▸ Try it
The following data has a line with "Manila Folder, February: 118 -> none" and a line with "Position. Girls, 2018: none -> 25". Write out exactly those lines and all the lines between them.

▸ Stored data
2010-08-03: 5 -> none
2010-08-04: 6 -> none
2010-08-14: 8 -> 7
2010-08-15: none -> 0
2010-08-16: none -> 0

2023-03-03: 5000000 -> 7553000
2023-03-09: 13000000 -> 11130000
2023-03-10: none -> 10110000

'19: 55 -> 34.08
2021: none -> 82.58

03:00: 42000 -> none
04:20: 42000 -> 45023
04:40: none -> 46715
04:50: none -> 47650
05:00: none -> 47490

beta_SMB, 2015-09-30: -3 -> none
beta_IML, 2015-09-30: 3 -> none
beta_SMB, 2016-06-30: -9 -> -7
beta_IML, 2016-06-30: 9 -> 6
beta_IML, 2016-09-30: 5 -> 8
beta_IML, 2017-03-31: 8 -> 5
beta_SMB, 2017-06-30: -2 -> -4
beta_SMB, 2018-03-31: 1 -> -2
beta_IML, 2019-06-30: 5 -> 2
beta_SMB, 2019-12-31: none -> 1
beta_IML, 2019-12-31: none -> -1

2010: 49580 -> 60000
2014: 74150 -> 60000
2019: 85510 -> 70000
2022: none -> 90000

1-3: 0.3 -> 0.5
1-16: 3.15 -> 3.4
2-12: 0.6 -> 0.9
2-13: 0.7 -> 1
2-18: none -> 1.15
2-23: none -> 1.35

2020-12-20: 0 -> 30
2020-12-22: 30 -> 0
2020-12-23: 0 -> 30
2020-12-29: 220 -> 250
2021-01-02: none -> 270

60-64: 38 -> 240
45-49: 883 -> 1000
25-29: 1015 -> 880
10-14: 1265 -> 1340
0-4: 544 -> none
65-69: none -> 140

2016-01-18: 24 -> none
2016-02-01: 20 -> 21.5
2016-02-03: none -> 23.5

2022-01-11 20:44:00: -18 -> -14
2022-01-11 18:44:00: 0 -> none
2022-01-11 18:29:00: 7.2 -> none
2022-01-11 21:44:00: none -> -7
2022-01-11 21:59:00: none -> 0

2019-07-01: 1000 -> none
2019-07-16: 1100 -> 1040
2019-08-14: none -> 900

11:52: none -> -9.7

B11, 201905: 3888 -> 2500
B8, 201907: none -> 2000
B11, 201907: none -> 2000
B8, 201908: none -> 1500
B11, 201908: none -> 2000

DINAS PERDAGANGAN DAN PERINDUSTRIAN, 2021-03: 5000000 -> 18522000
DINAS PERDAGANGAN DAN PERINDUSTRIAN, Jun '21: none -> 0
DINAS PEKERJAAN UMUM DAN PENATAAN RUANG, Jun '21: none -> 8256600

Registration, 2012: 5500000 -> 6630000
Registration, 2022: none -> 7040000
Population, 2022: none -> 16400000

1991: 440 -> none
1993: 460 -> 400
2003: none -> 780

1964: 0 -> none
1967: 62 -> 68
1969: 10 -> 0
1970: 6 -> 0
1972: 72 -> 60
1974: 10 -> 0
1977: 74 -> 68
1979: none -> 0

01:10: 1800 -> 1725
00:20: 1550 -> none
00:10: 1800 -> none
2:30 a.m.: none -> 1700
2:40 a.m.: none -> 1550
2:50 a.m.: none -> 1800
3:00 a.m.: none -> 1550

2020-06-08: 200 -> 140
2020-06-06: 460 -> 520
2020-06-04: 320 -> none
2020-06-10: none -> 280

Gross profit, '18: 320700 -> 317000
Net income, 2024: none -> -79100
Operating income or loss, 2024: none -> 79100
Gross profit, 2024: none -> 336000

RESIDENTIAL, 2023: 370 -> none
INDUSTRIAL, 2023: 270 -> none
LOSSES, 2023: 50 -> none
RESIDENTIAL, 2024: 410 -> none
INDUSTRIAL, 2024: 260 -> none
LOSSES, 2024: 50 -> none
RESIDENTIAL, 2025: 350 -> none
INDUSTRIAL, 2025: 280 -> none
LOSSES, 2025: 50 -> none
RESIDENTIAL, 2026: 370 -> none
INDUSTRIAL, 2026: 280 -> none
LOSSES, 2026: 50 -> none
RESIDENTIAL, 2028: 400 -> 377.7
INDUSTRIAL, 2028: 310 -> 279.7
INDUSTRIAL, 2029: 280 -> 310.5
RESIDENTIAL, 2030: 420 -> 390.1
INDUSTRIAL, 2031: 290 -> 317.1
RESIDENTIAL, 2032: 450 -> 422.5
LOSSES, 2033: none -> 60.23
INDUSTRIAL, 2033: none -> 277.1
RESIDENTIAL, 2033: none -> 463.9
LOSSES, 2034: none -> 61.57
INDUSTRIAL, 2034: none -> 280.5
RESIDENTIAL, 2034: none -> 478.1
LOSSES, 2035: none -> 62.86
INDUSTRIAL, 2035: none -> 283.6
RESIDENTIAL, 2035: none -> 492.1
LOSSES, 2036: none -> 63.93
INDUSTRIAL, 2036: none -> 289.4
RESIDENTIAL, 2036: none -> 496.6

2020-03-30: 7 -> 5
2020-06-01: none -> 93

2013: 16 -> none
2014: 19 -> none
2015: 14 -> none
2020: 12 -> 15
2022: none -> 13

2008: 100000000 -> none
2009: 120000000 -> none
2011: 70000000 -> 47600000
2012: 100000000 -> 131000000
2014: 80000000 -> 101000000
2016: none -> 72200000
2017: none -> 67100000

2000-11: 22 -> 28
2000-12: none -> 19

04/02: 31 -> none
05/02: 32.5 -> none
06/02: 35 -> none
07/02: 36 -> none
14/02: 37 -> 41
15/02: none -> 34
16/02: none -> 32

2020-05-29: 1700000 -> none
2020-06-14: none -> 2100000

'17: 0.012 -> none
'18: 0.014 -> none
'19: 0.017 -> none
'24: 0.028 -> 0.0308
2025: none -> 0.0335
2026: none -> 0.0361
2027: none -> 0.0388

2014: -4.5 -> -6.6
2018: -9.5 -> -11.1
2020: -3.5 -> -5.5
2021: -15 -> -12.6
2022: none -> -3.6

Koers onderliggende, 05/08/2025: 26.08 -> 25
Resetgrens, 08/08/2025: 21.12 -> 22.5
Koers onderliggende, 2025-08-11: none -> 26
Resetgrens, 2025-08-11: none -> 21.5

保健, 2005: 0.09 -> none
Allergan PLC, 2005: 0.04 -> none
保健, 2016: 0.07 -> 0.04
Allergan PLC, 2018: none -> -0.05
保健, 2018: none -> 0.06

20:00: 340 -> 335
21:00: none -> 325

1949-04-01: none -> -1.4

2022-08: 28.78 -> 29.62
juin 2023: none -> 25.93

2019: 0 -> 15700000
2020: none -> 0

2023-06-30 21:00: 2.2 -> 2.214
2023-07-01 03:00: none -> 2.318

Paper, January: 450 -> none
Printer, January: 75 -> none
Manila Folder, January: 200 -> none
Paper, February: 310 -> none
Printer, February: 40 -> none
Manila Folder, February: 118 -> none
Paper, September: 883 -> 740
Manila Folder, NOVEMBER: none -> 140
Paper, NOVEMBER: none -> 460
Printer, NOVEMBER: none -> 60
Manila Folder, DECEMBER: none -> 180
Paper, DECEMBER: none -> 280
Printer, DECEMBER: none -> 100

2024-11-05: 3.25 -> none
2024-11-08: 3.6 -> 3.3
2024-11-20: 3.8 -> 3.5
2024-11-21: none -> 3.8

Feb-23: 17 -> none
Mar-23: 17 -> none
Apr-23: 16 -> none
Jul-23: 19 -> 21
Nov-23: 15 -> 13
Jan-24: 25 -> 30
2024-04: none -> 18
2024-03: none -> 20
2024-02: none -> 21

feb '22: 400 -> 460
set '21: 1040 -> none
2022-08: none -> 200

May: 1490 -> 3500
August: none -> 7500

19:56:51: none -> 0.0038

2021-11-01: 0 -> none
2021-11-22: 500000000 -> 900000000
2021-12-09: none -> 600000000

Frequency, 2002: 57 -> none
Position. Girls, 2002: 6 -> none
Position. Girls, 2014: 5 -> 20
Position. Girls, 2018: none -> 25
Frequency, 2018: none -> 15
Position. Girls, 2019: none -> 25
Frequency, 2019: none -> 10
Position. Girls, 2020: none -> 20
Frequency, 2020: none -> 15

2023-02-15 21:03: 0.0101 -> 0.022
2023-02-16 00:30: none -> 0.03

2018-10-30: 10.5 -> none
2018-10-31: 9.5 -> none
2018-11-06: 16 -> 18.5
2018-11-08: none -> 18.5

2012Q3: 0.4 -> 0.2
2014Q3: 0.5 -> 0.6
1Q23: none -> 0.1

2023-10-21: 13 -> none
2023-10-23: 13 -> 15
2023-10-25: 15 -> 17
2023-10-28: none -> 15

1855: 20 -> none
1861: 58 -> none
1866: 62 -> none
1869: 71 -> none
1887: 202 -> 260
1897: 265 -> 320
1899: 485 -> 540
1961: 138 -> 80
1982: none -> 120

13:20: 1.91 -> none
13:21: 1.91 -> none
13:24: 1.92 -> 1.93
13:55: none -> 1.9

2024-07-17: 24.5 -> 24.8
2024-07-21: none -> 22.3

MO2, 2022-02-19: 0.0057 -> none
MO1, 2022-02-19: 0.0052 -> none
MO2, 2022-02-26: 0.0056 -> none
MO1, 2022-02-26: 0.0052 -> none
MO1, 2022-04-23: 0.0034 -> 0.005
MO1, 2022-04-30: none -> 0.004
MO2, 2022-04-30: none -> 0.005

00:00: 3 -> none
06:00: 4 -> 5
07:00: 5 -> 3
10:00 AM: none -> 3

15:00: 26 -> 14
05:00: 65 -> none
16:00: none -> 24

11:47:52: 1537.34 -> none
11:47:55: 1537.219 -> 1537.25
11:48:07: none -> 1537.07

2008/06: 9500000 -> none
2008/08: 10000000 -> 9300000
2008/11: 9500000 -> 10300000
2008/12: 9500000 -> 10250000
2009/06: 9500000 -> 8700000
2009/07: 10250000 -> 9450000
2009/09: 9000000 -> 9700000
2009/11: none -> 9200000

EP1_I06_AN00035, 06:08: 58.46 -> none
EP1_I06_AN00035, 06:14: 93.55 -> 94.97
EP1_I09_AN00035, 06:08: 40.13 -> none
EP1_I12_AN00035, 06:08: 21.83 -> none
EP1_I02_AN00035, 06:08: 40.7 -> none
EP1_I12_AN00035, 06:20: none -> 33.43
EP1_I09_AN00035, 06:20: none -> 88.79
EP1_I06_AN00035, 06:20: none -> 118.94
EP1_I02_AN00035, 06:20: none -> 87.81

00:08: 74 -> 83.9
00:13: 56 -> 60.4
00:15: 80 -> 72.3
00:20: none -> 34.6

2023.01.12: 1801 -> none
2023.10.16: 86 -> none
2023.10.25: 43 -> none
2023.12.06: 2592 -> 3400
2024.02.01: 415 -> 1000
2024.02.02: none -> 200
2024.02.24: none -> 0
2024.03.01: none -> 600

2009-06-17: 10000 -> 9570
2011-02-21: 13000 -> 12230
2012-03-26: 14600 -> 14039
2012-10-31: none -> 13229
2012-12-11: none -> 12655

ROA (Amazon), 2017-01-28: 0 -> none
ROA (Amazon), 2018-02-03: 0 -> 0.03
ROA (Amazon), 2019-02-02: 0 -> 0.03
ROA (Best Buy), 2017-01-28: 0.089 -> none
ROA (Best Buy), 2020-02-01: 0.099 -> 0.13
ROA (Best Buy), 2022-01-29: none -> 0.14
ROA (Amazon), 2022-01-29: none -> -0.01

▸ Answer to this task
Manila Folder, February: 118 -> none
Paper, September: 883 -> 740
Manila Folder, NOVEMBER: none -> 140
Paper, NOVEMBER: none -> 460
Printer, NOVEMBER: none -> 60
Manila Folder, DECEMBER: none -> 180
Paper, DECEMBER: none -> 280
Printer, DECEMBER: none -> 100

2024-11-05: 3.25 -> none
2024-11-08: 3.6 -> 3.3
2024-11-20: 3.8 -> 3.5
2024-11-21: none -> 3.8

Feb-23: 17 -> none
Mar-23: 17 -> none
Apr-23: 16 -> none
Jul-23: 19 -> 21
Nov-23: 15 -> 13
Jan-24: 25 -> 30
2024-04: none -> 18
2024-03: none -> 20
2024-02: none -> 21

feb '22: 400 -> 460
set '21: 1040 -> none
2022-08: none -> 200

May: 1490 -> 3500
August: none -> 7500

19:56:51: none -> 0.0038

2021-11-01: 0 -> none
2021-11-22: 500000000 -> 900000000
2021-12-09: none -> 600000000

Frequency, 2002: 57 -> none
Position. Girls, 2002: 6 -> none
Position. Girls, 2014: 5 -> 20
Position. Girls, 2018: none -> 25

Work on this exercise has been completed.